October 17, 2011

Performance, eh?

 vs  
What vehicle will take you from Berlin to Frankfurt quickest? A Caterham Super 7 (Lotus super7) or a double decker bus? The Autobahn has no speed limit so many think that the answer is obvious since the top speed of the Super7 can go much faster than the double-decker bus. But what if you need to take 50 people?  or 100 people? The Caterham can only take two people at a time including the driver so you need to go quite a few rounds in order to bring all the people to Frankfurt. The bus will clearly win this challenge, unless you also compete with the ICE train or an airplane. As always, the question is not straight forward; it depends. Yes: It depends.



In the context of computers  and virtualization; how do you know that your new shiny pieces of hardware that you're planning to buy is fast enough? How do you know that it will provide enough performance for your environment? There is really only one perfect way find out; and that is by moving your workload to the new hardware, and make sure to use the stop watch on your applications and services before and after the move.

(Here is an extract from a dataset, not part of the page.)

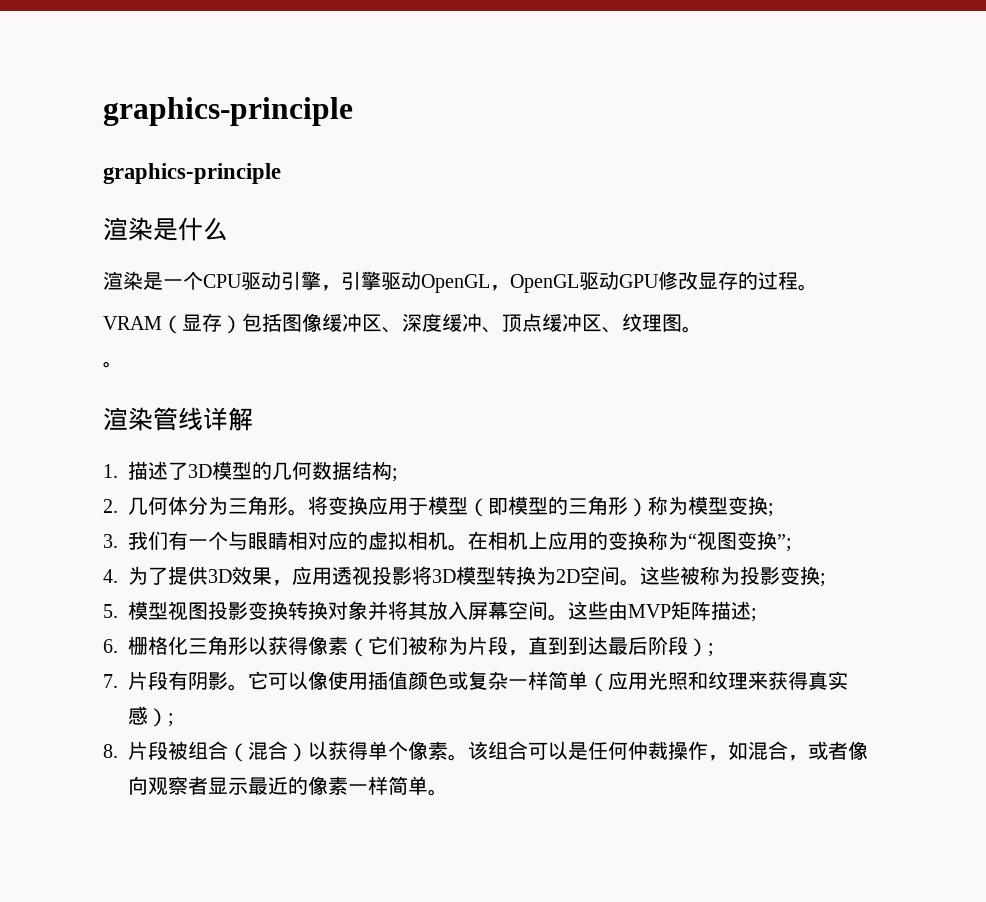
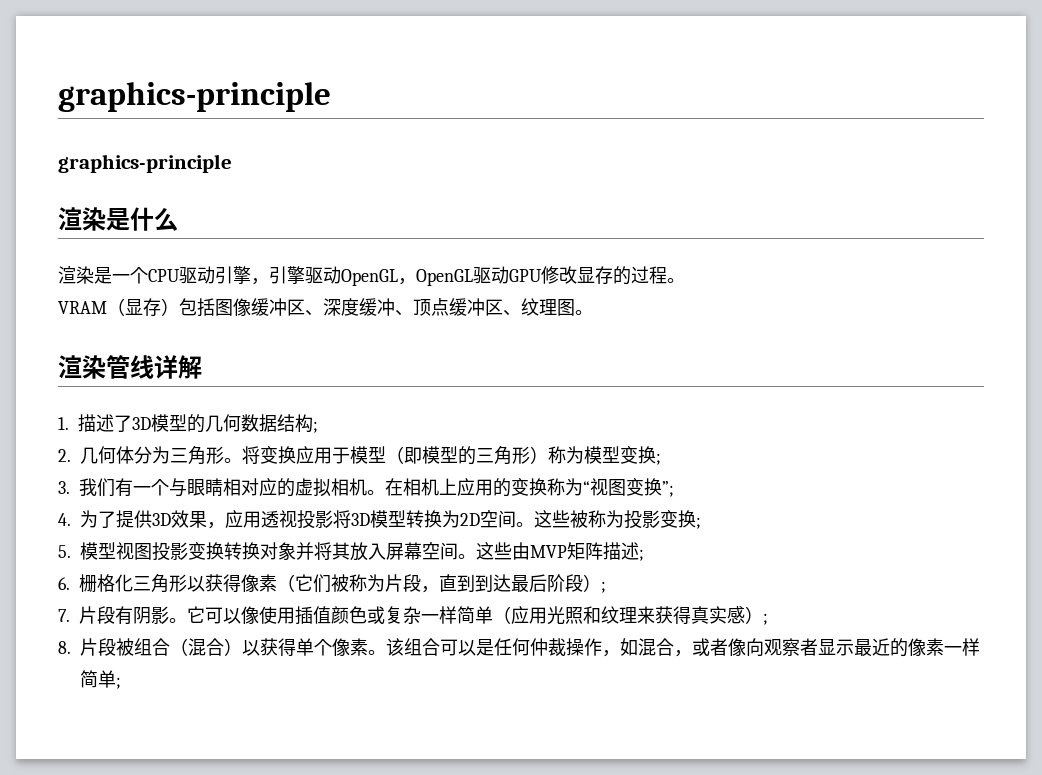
[103,361,123,368] // 。 -> (593, 312) none
[428,789,448,796] 。 -> [116,677,121,689] ;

If you’re unable to do that there are also other methods of generating workloads that will simulate a typical environment and give out some numbers based on the achieved performance. The tests I’ve been running in many of my previous blog postings has showed the usage of iometer from a single VM. While iometer is a great tool, the usage of only a single VM to put some load on the system will not be able to reflect the typical workload in a manner spread across multiple hosts and storage devices like your real system would do. VMware have however developed a benchmark that takes care of this: VMmark. It is a set of virtual machines similar to what a typical company uses including Apache web servers, Microsoft Exchange and several databases.


    



VMmark will give a good test of the capabilities of different workloads of a system, and the numbers will let you compare the system to others who have run the test before. VMmark also looks at all core four resources (cpu, memory, disk io, network io) when performing real world tests. VMmark is however not something that is setup in just a few minutes. It’s takes quite some time to put all the pieces in place since it’s not provided as a vApp or by .ovf/.ova files, but requires manual setup and installation of both Windows and SUSE Linux VMs.



Setting up VMmark is actually a quite complicated taks. Most average admins has neither time or competence to set up every little component that is needed by VMmark. They also typically want to get some results as quickly as possible in order to confirm whether the performance is ok or not. 


There is a range of tools available and while there have historically been benchmarks for physical servers like SiSoft Sandra, 3DMark/Futuremark, CPU-Z, Everest and others. These will normally not easily give the numbers you’re looking for in a virtual environment. In a virtual environment all resources are shared, and the devices are virtual. This means that the gpu tests will yield very bad results, and the cpu features presented may not match the ones available giving strange results. Timing may also be an issue. As these tests are created for generating maximum load on devices on a single physical computer, they are created for testing the racing car. Our ESX servers are double-decker buses getting a lot more done than a small car even though the small car may be better for special tasks. Some may want to convert VMs with bad performance into physical hosts, but that is really to take one step back instead of trying to solve the problem. Keep also in mind that virtual machines are superior to physical ones.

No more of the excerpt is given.